Hay algo turbador detrás de aquel momento de la revolución “episódica”. El cambio en el lenguaje, la apelación a medios no violentos, la mediatización de la protesta, la alianza táctica con el poder, entre otros elementos propios de la resistencia en tiempos del neoliberalismo, no fueron suficientes para mantener la unidad de propósitos entre el poder, representado por los intereses del bipartidismo, y los movimientos de base popular de la sociedad civil que emergieron del deceso de Sanes Rodríguez. La broma patética tiene otro rostro: este mártir posee una entrada mínima en Wikipedia, uno de los templos del “saber” en la postmodernidad, mientras que otro de los mártires, Ángel Rodríguez Cristóbal, carece de ella.

A pesar de todos los tropiezos, el acuerdo Clinton-Rosselló González fue puesto en planta y el 4 de mayo de 2000 los alguaciles federales desalojaron a los desobedientes civiles sin incidentes que lamentar cuidándose, por otra parte, de no procesar jurídicamente a nadie. El PIP fue la organización política más persistente y más visible en el propósito de mantener la “desobediencia civil” como un recurso válido al cual se podía y debía recurrir en aquel contexto, actitud que condujo al arresto de buena parte de su liderato. La ola de detenciones fue documentada con intensidad por la prensa. Entre 1999 y 2003 más de 1000 personas fueron detenidas y procesadas sin que la situación desembocara en la violencia.

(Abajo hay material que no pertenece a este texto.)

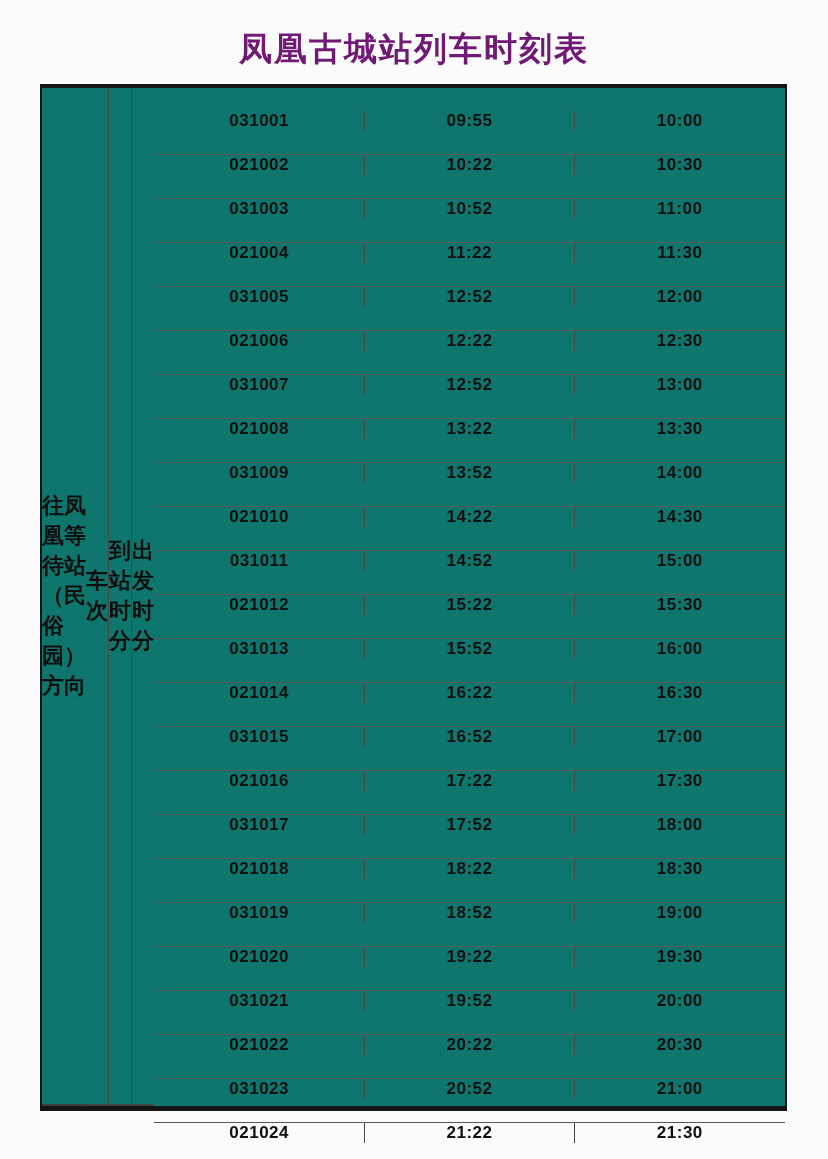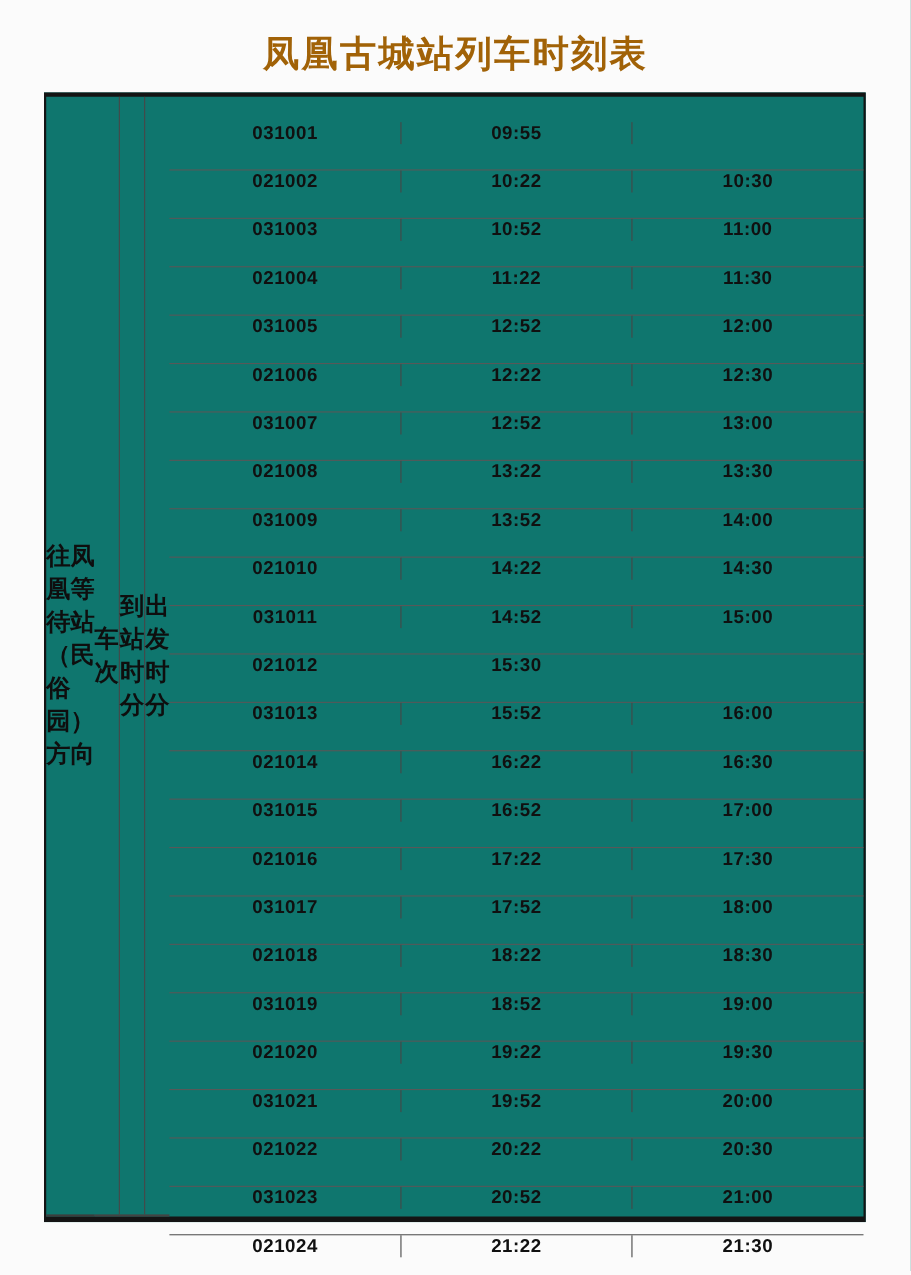"凤凰古城站列车时刻表" .title { color: #a16207 -> #701a75 }
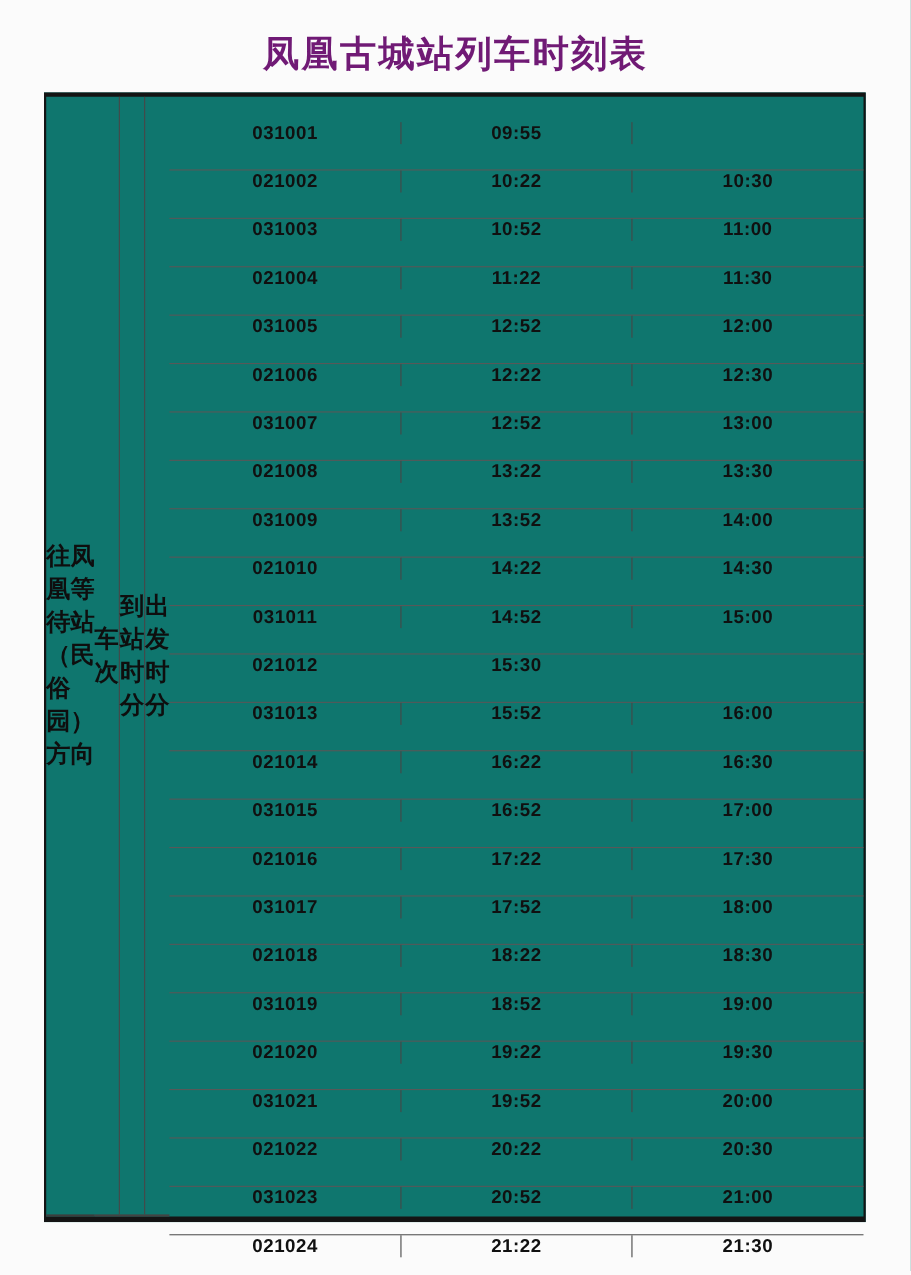"10:00" div.cell { html: none -> <div>10:00</div> }
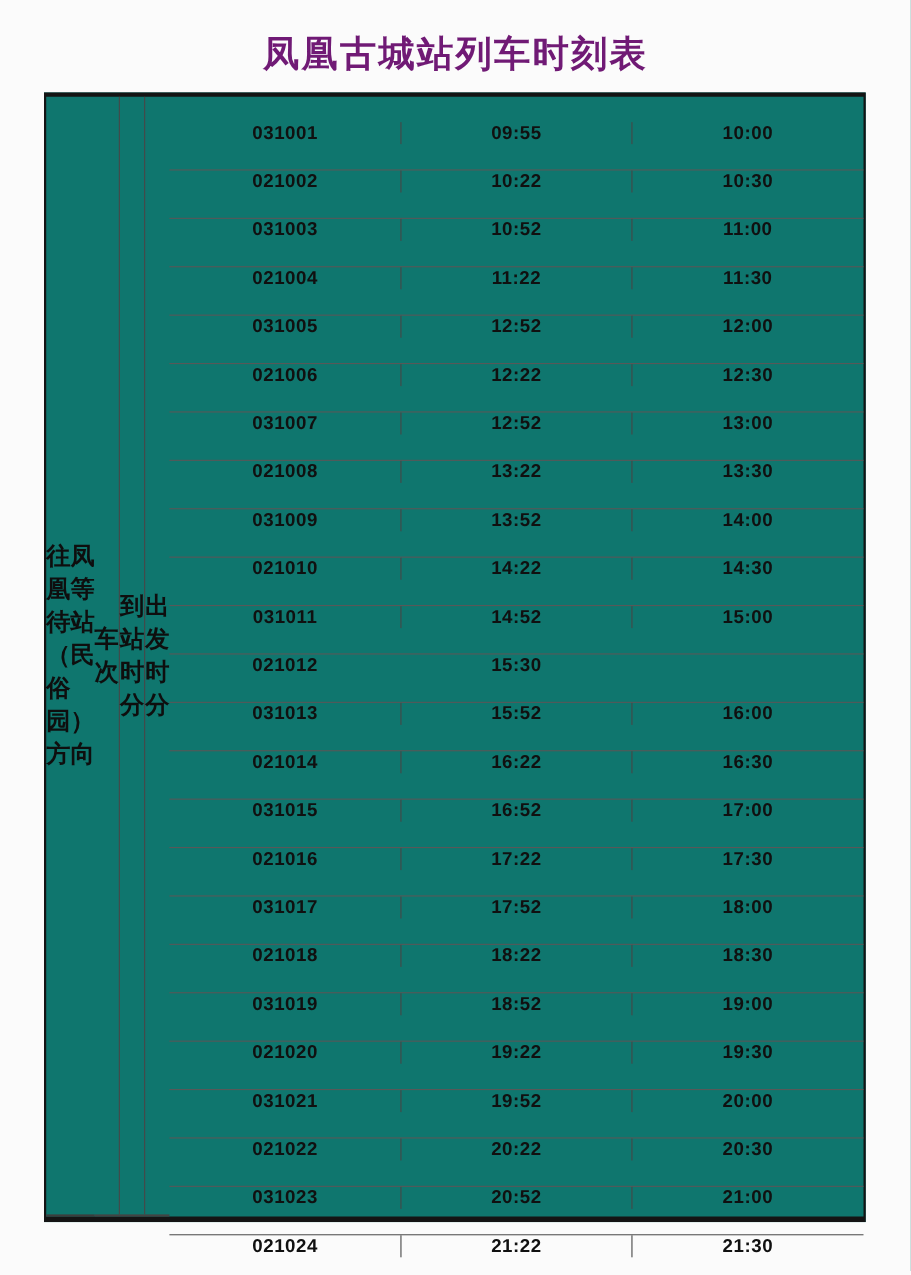"15:22" div.cell { html: none -> <div>15:22</div> }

El desenvolvimiento del conflicto de Vieques parece haber sido uno de los componentes decisivos para la derrota de Rosselló González en la elecciones de 2000 aunque con toda probabilidad no fue el decisivo. Tras las elecciones, la solución definitiva del asunto quedó en manos del PPD y la gobernadora Sila M. Calderón Serra (1942- ) una empresaria puertorriqueña de ideas moderadas incluso en el seno de una organización que cada vez se hacía más moderada como el PPD. La elección de una mujer para la posición, un hecho único en la historia del país, desvió la atención de una parte de la opinión pública hacia la celebración, exagerada a veces y poco crítica en otras, de lo que aquel fenómeno significaría o dejaría de significar para el futuro del conjunto de las mujeres puertorriqueñas que, por otra parte, no eran parte de las elites puertorriqueñas como era su caso. Calderón Serra gobernó desde el 2001 al 2004. El hecho de que haya habido que aguardar al verano del 2019 para que otra mujer ocupara la posición hasta el 2021, en esta ocasión sin haber sido electa, la abogada Wanda Vázquez Garced (1960- ) ratifica lo anodino de un evento considerado en su momento como una apoteosis para la historia de las mujeres del país.